Sam Altman, Elon Musk and the Dangers of a Handshake Deal
The Sam Altman Elon Musk trial did not end on the merits. It ended on the calendar. The jury
The Sam Altman Elon Musk trial did not end on the merits. It ended on the calendar.
The jury deliberated for less than two hours. Their unanimous verdict: Musk had waited too long to sue. The three-year statute of limitations had expired. Judge Yvonne Gonzalez Rogers adopted the decision and dismissed the case.
The court never ruled on whether OpenAI had actually breached its founding mission. It ruled only that Musk should have filed earlier. He donated $38 million with no written agreement specifying terms, conditions, or deadlines. When he finally sued, he could not prove when the alleged breach occurred, because nothing had been written down.
The absence of documentation created the problem. The absence of documentation ended the case.
Three Weeks of Testimony
Before the verdict, three weeks of testimony produced hundreds of pages of private messages, internal emails, and public contradictions.

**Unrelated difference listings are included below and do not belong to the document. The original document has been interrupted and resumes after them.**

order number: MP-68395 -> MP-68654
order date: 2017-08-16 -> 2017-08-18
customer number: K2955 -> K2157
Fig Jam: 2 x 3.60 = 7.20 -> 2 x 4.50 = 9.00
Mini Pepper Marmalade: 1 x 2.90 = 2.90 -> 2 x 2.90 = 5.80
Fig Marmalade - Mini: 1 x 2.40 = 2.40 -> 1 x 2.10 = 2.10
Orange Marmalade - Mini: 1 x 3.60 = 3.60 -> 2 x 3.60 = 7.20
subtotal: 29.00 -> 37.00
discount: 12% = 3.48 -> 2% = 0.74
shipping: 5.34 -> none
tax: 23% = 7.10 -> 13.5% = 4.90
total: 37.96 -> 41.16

Musk had texted Greg Brockman before the trial began, attempting to negotiate a settlement. Brockman suggested both sides drop their claims. Musk replied: “By the end of this week, you and Sam will be the most hated men in America. If you insist, so it will be.”

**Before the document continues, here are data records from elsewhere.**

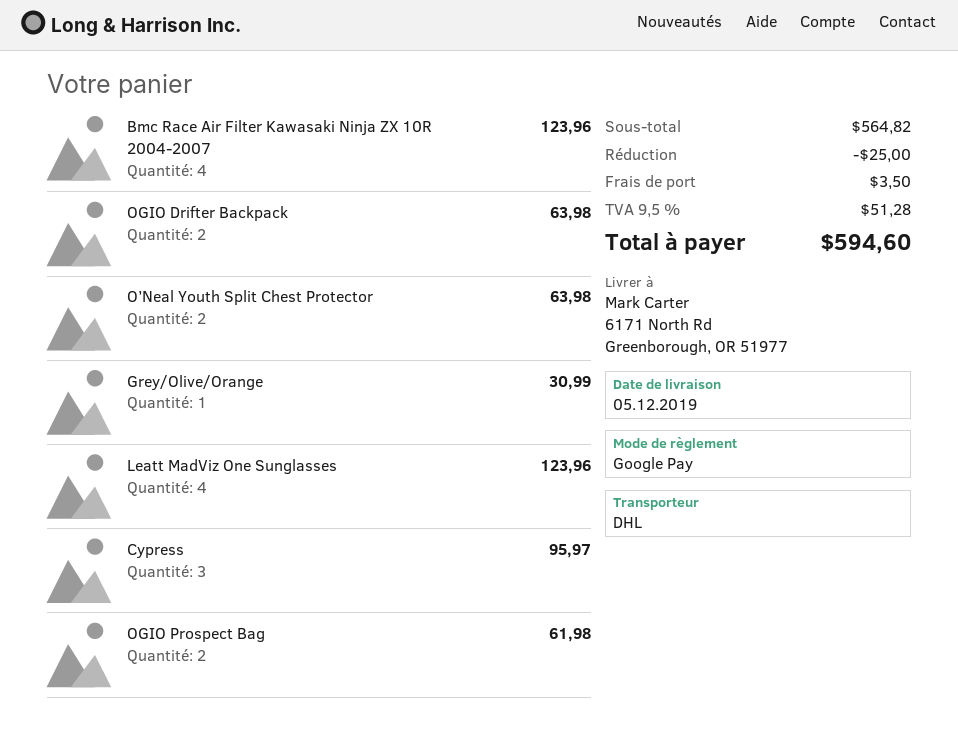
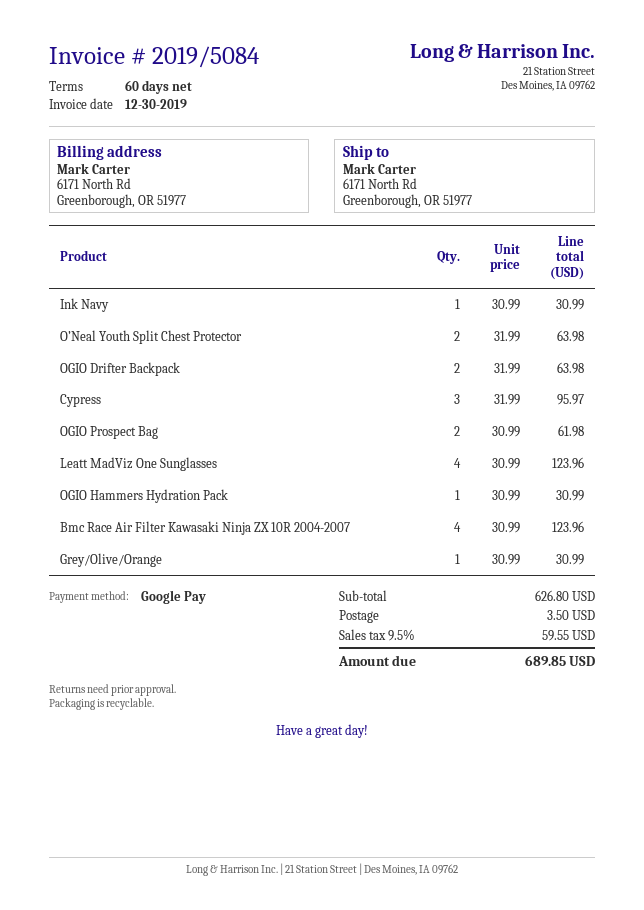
Ink Navy: none -> 1 for 30.99
OGIO Hammers Hydration Pack: none -> 1 for 30.99
subtotal: 564.82 -> 626.80
discount: 25.00 -> none
tax: 9.5% = 51.28 -> 9.5% = 59.55
total: 594.60 -> 689.85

The threat did not work. The absence of paperwork did.
When OpenAI attorney William Savitt pressed Musk on whether any written agreement existed for his $38 million donation, Musk replied: “If you make a nonprofit, it’s a nonprofit. What more do you need to know?”
The testimony that followed made clear how much more he needed to know.

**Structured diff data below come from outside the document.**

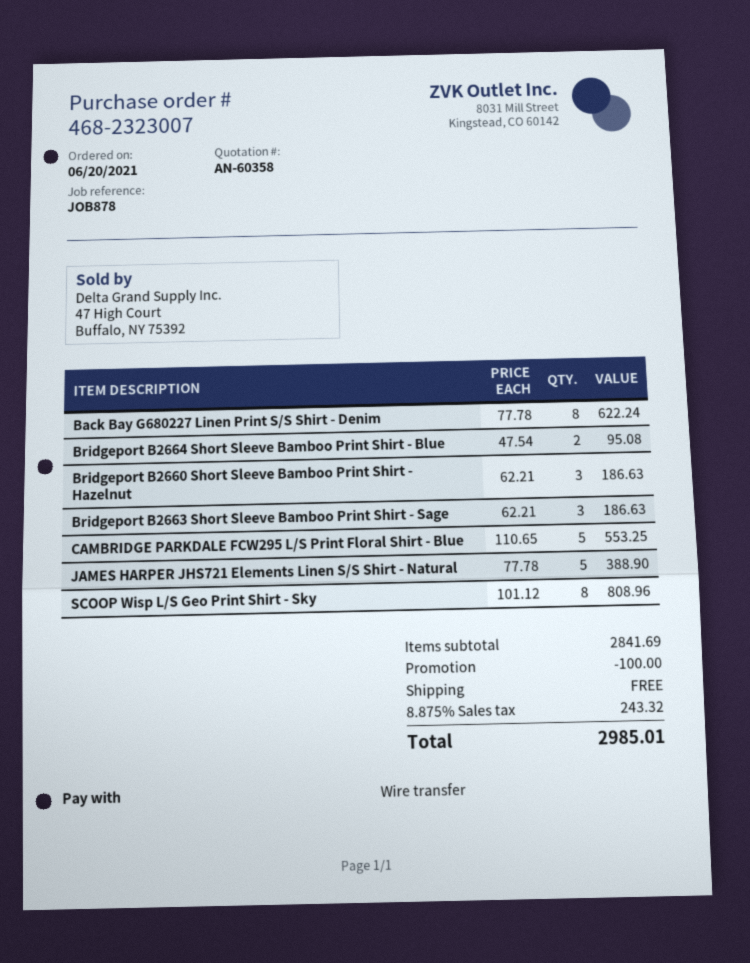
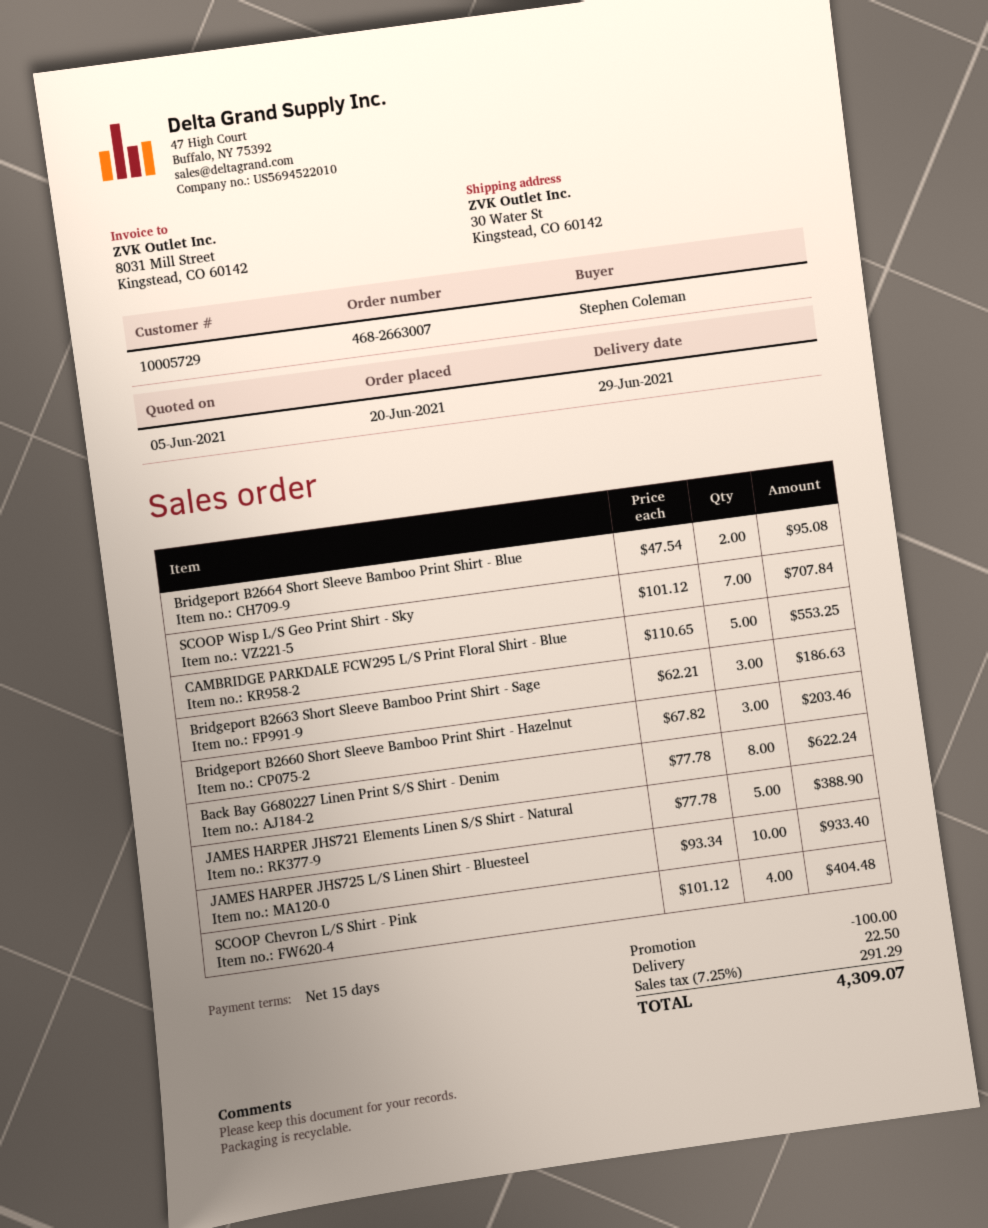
order number: 468-2323007 -> 468-2663007
Bridgeport B2660 Short Sleeve Bamboo Print Shirt - Hazelnut: 3 x 62.21 = 186.63 -> 3 x 67.82 = 203.46
SCOOP Wisp L/S Geo Print Shirt - Sky: 8 x 101.12 = 808.96 -> 7 x 101.12 = 707.84
JAMES HARPER JHS725 L/S Linen Shirt - Bluesteel: none -> 10 x 93.34 = 933.40
SCOOP Chevron L/S Shirt - Pink: none -> 4 x 101.12 = 404.48
shipping: 0.00 -> 22.50
tax: 8.875% = 243.32 -> 7.25% = 291.29
total: 2985.01 -> 4309.07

Musk Wanted Control, Not Openness
Musk’s lawsuit claimed OpenAI betrayed its founding mission by converting from a nonprofit into a for-profit backed by Microsoft. The testimony suggested a more complicated story.
Brockman testified that Musk pushed for a for-profit structure early on, but only if Musk got control of it. According to Brockman, Musk needed money, partly to fund what he estimated as $80 billion for Mars colonization. When the other founders refused to give him a controlling stake, Musk proposed that OpenAI become a division of Tesla instead.
The co-founders said no. Musk left the board in 2018. Altman testified that his departure was a “morale boost” for employees who did not like Musk’s “hardcore” approach.
Then came the part that undercut Musk’s entire case. xAI, the company Musk founded in 2023 to compete with OpenAI, uses a technique called distillation to train its chatbot Grok. Musk admitted on the stand that xAI distills OpenAI’s models. He was suing OpenAI while his company copied their work.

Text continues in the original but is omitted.